YOUR GOAL:
Nothing but the lines from the one containing "Flagga Kanada: 1" through the end of the entries should be set down, each exactly as written.
* * * * * * * * *
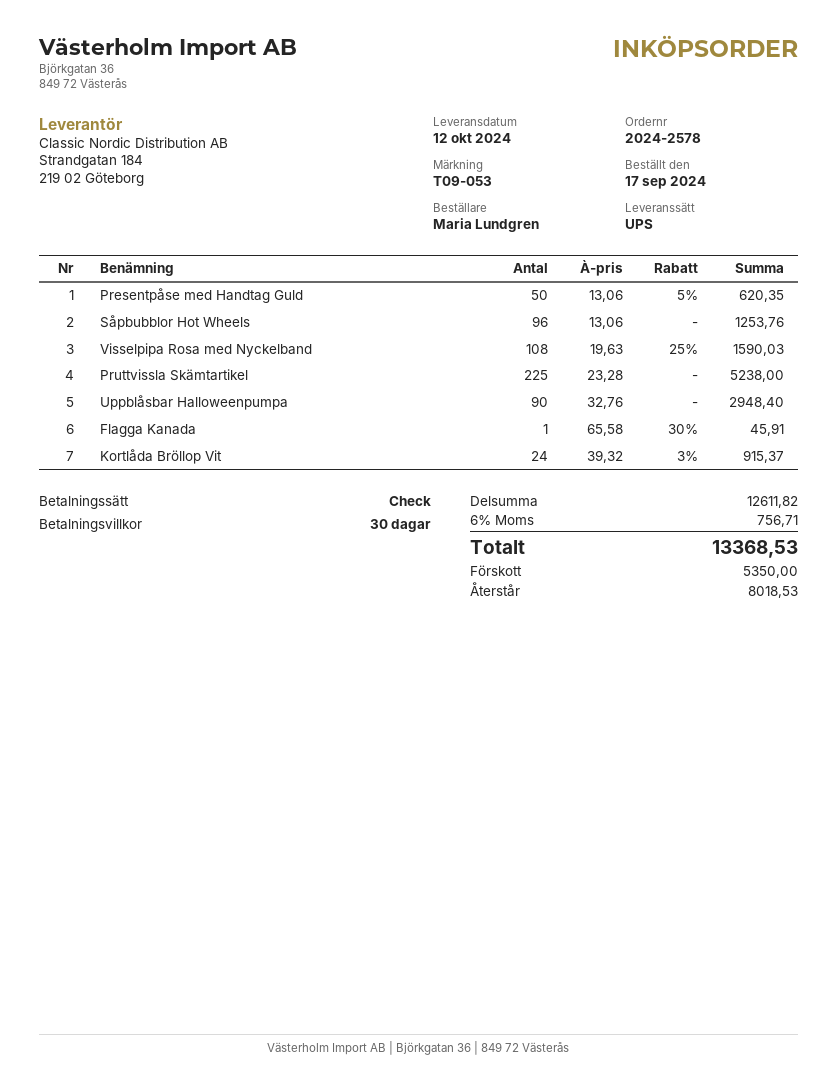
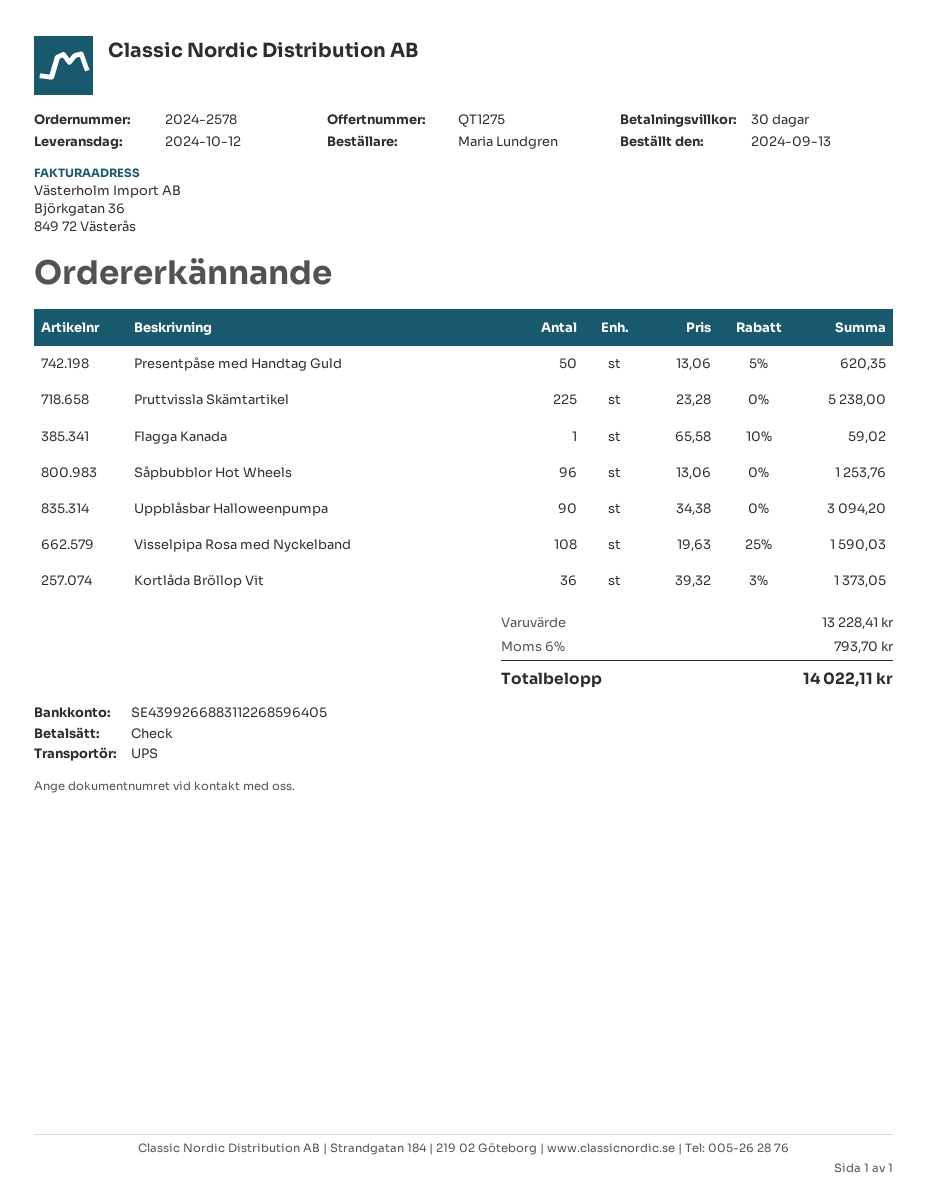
order date: 2024-09-17 -> 2024-09-13
Uppblåsbar Halloweenpumpa: 90 x 32.76 = 2948.40 -> 90 x 34.38 = 3094.20
Flagga Kanada: 1 x 65.58 - 30% = 45.91 -> 1 x 65.58 - 10% = 59.02
Kortlåda Bröllop Vit: 24 x 39.32 - 3% = 915.37 -> 36 x 39.32 - 3% = 1373.05
subtotal: 12611.82 -> 13228.41
tax: 6% = 756.71 -> 6% = 793.70
total: 13368.53 -> 14022.11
* * * * * * * * *
TASK SOLUTION:
Flagga Kanada: 1 x 65.58 - 30% = 45.91 -> 1 x 65.58 - 10% = 59.02
Kortlåda Bröllop Vit: 24 x 39.32 - 3% = 915.37 -> 36 x 39.32 - 3% = 1373.05
subtotal: 12611.82 -> 13228.41
tax: 6% = 756.71 -> 6% = 793.70
total: 13368.53 -> 14022.11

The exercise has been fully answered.